*Task description*
Once you reach the line with "background: #a16207 ->" in the material below, copy each line exactly up to and including the line with "font-size: 20px ->", and skip the pictures.

*Data provided*
BEGIN
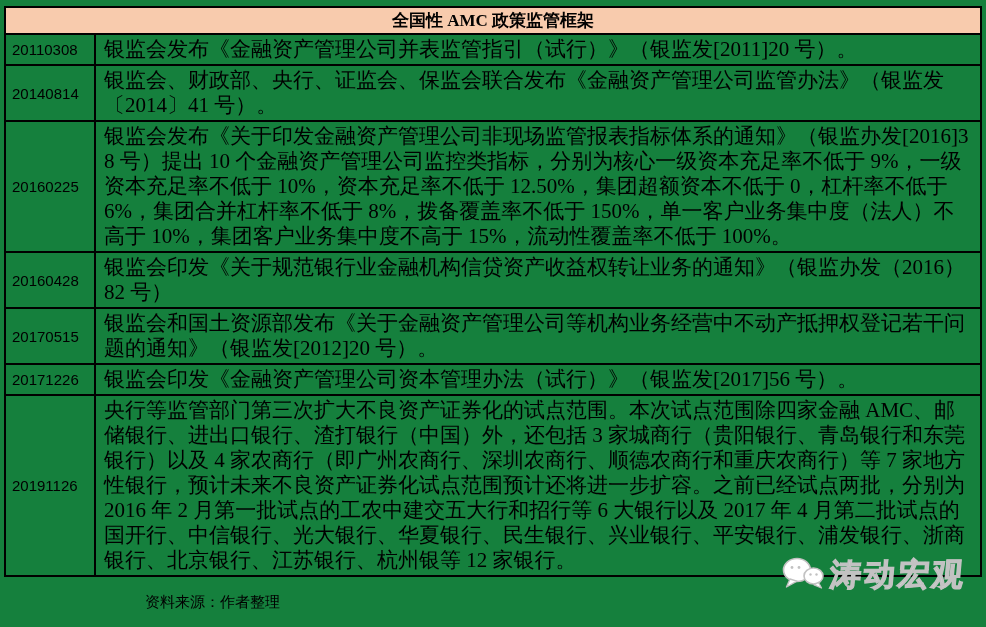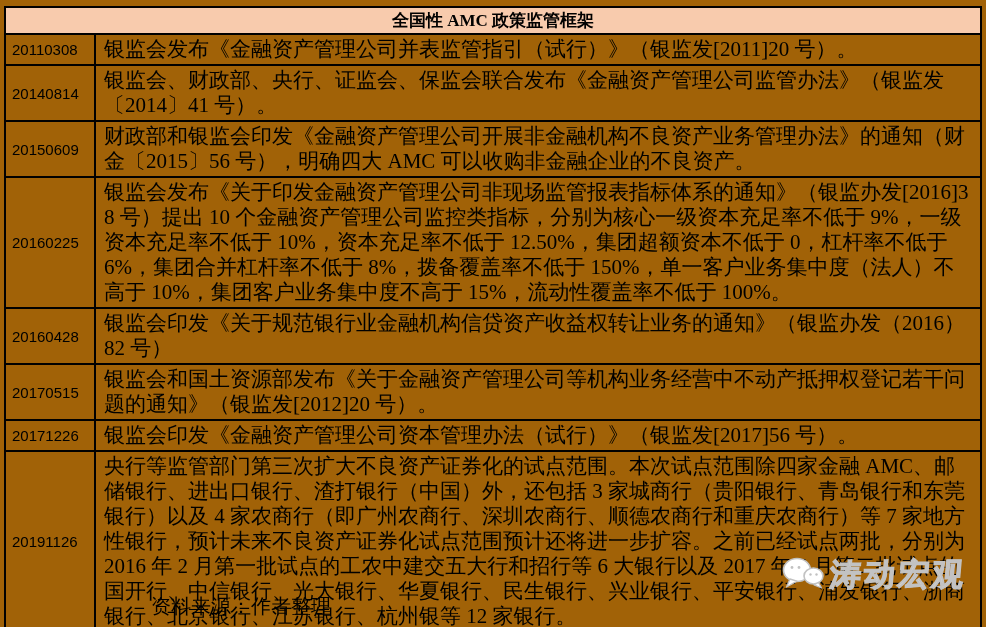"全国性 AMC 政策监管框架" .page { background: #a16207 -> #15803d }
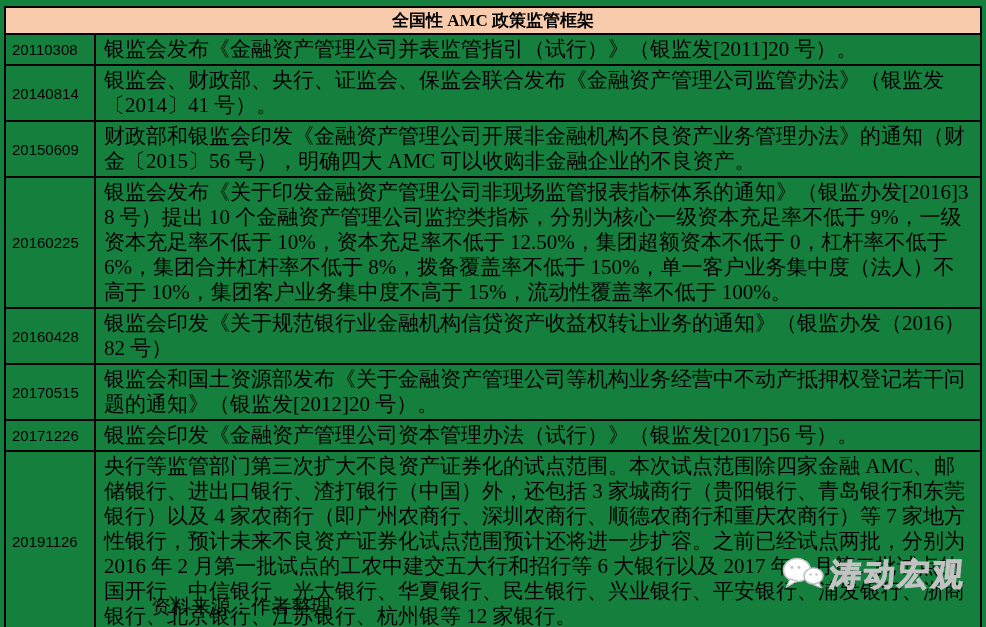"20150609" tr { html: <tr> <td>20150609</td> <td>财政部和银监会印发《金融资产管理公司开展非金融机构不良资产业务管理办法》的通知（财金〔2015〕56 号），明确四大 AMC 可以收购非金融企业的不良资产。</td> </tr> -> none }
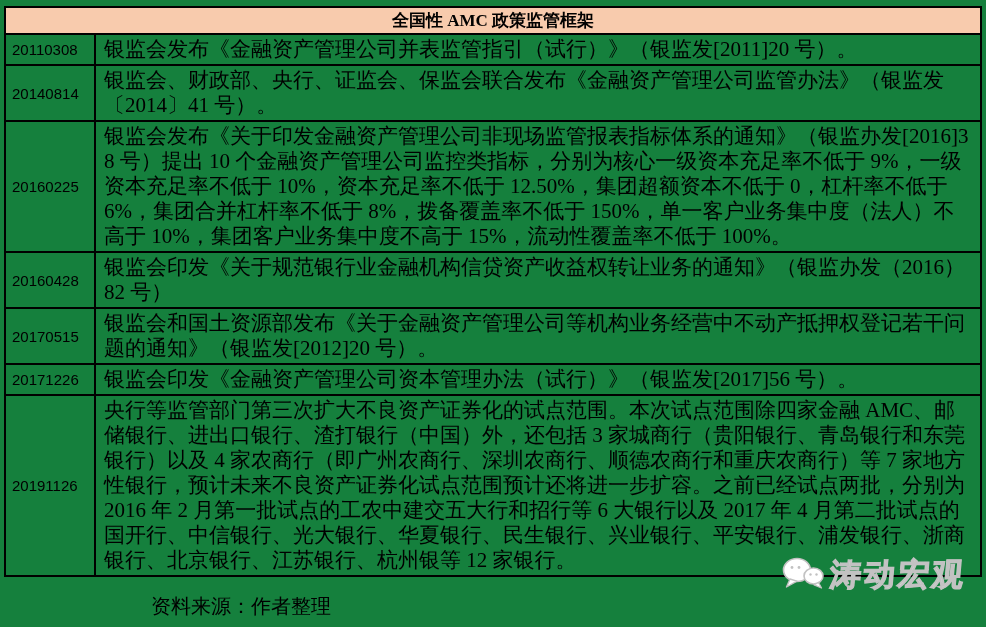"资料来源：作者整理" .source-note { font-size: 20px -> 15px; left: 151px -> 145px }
END
BEGIN
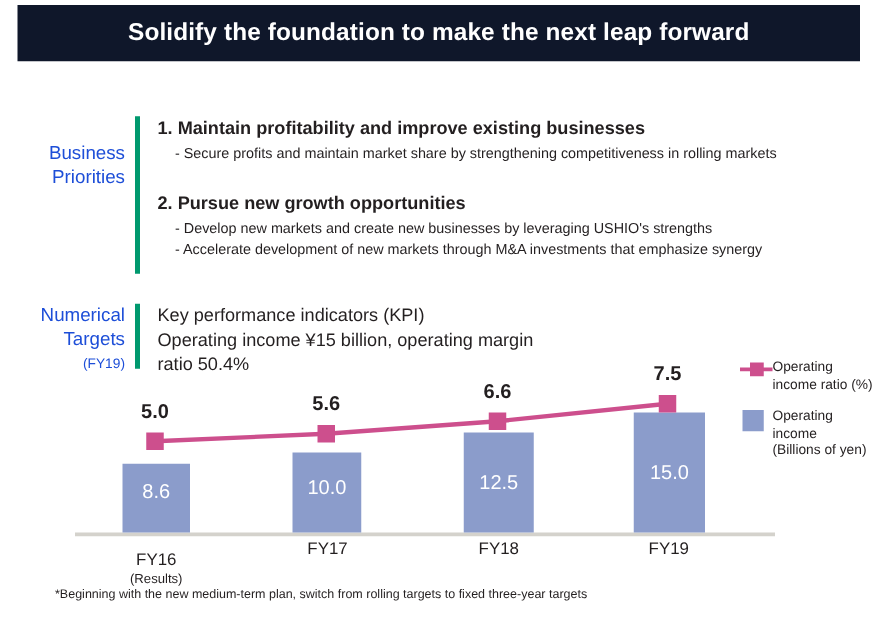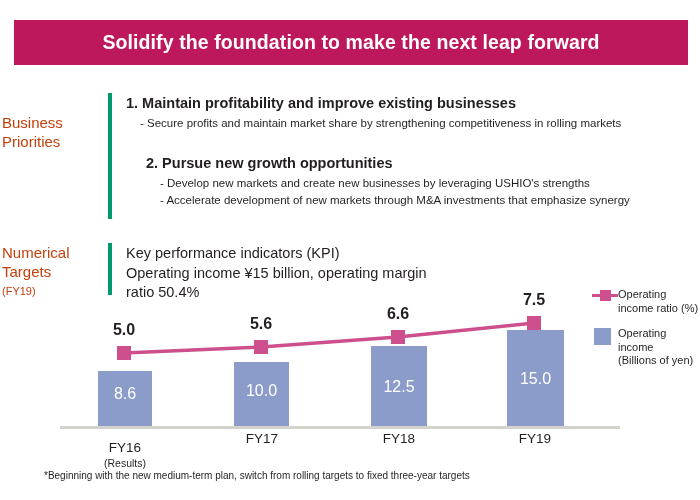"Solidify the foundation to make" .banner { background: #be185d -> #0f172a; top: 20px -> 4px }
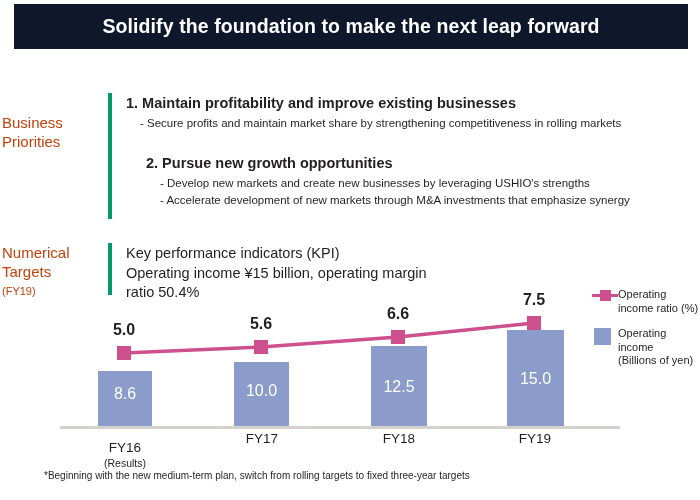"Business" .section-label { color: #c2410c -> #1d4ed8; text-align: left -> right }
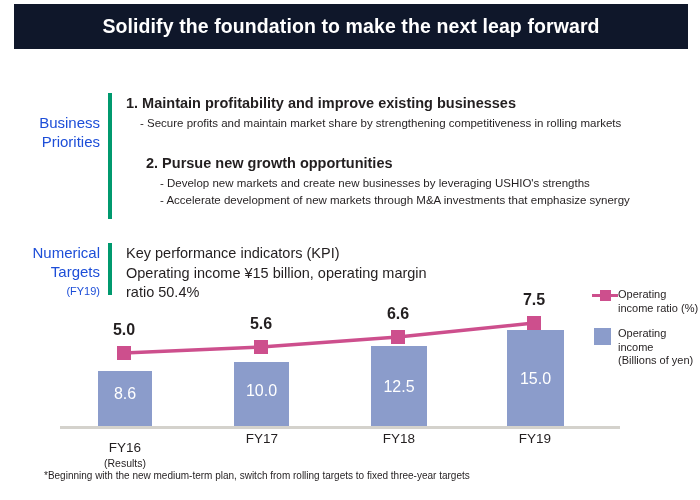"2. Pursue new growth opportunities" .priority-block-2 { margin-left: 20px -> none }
END
*Response to the task*
"全国性 AMC 政策监管框架" .page { background: #a16207 -> #15803d }
"20150609" tr { html: <tr> <td>20150609</td> <td>财政部和银监会印发《金融资产管理公司开展非金融机构不良资产业务管理办法》的通知（财金〔2015〕56 号），明确四大 AMC 可以收购非金融企业的不良资产。</td> </tr> -> none }
"资料来源：作者整理" .source-note { font-size: 20px -> 15px; left: 151px -> 145px }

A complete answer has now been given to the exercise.